EXERCISE INSTRUCTIONS: Find the string "none" in the records and copy each line where it occurs.

SOURCE DATA:
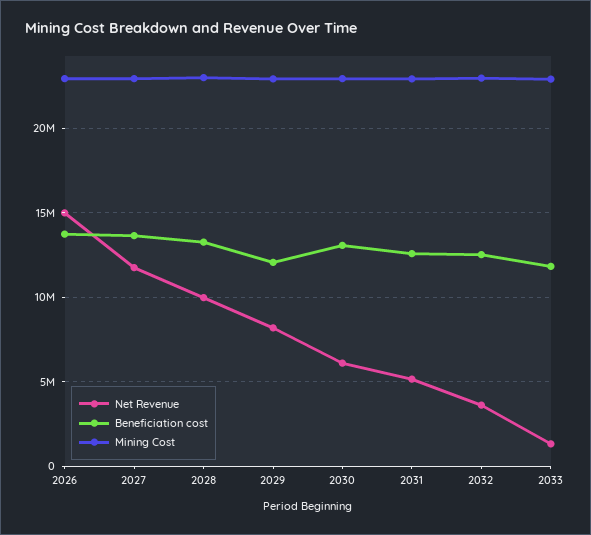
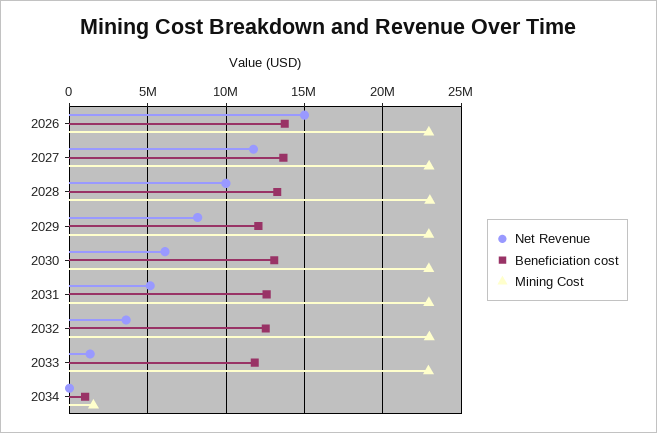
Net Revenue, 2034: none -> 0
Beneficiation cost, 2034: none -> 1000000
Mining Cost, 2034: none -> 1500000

...

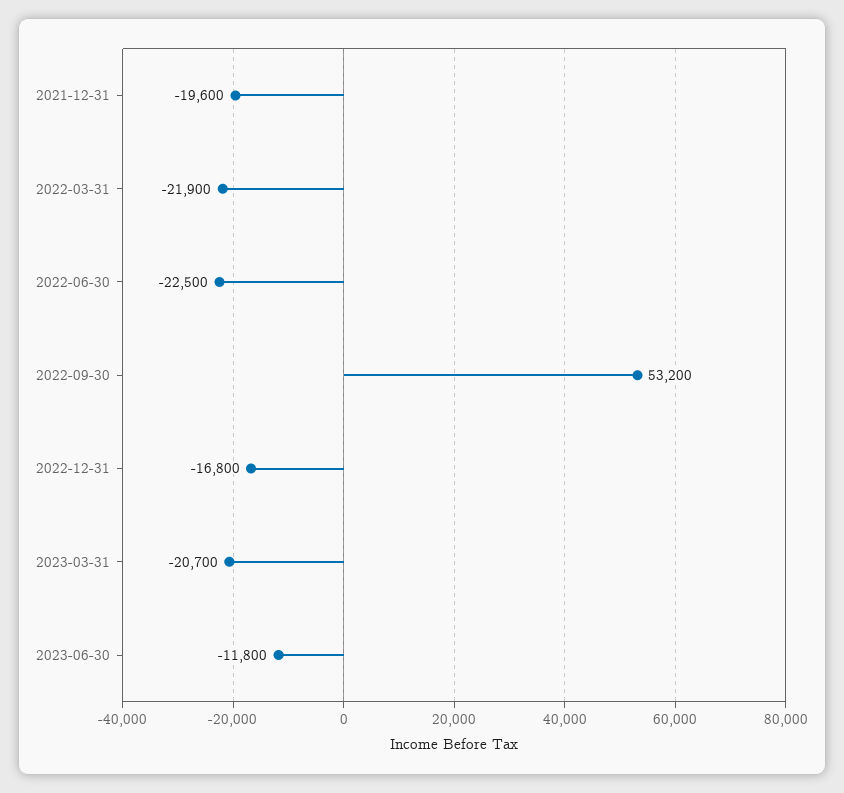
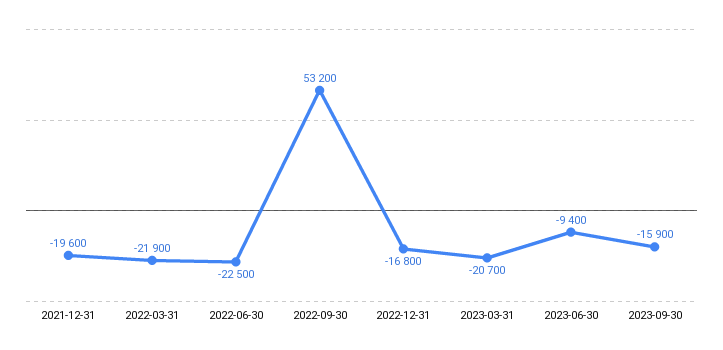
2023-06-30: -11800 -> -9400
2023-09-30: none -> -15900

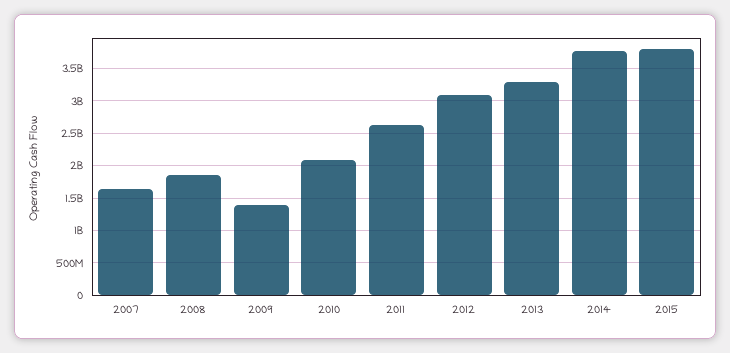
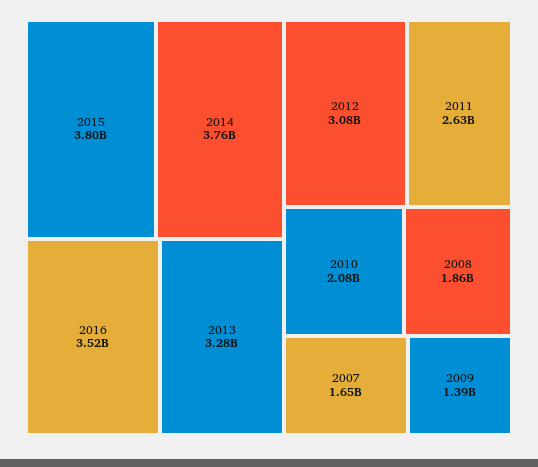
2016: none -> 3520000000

REPLY:
Net Revenue, 2034: none -> 0
Beneficiation cost, 2034: none -> 1000000
Mining Cost, 2034: none -> 1500000
2023-09-30: none -> -15900
2016: none -> 3520000000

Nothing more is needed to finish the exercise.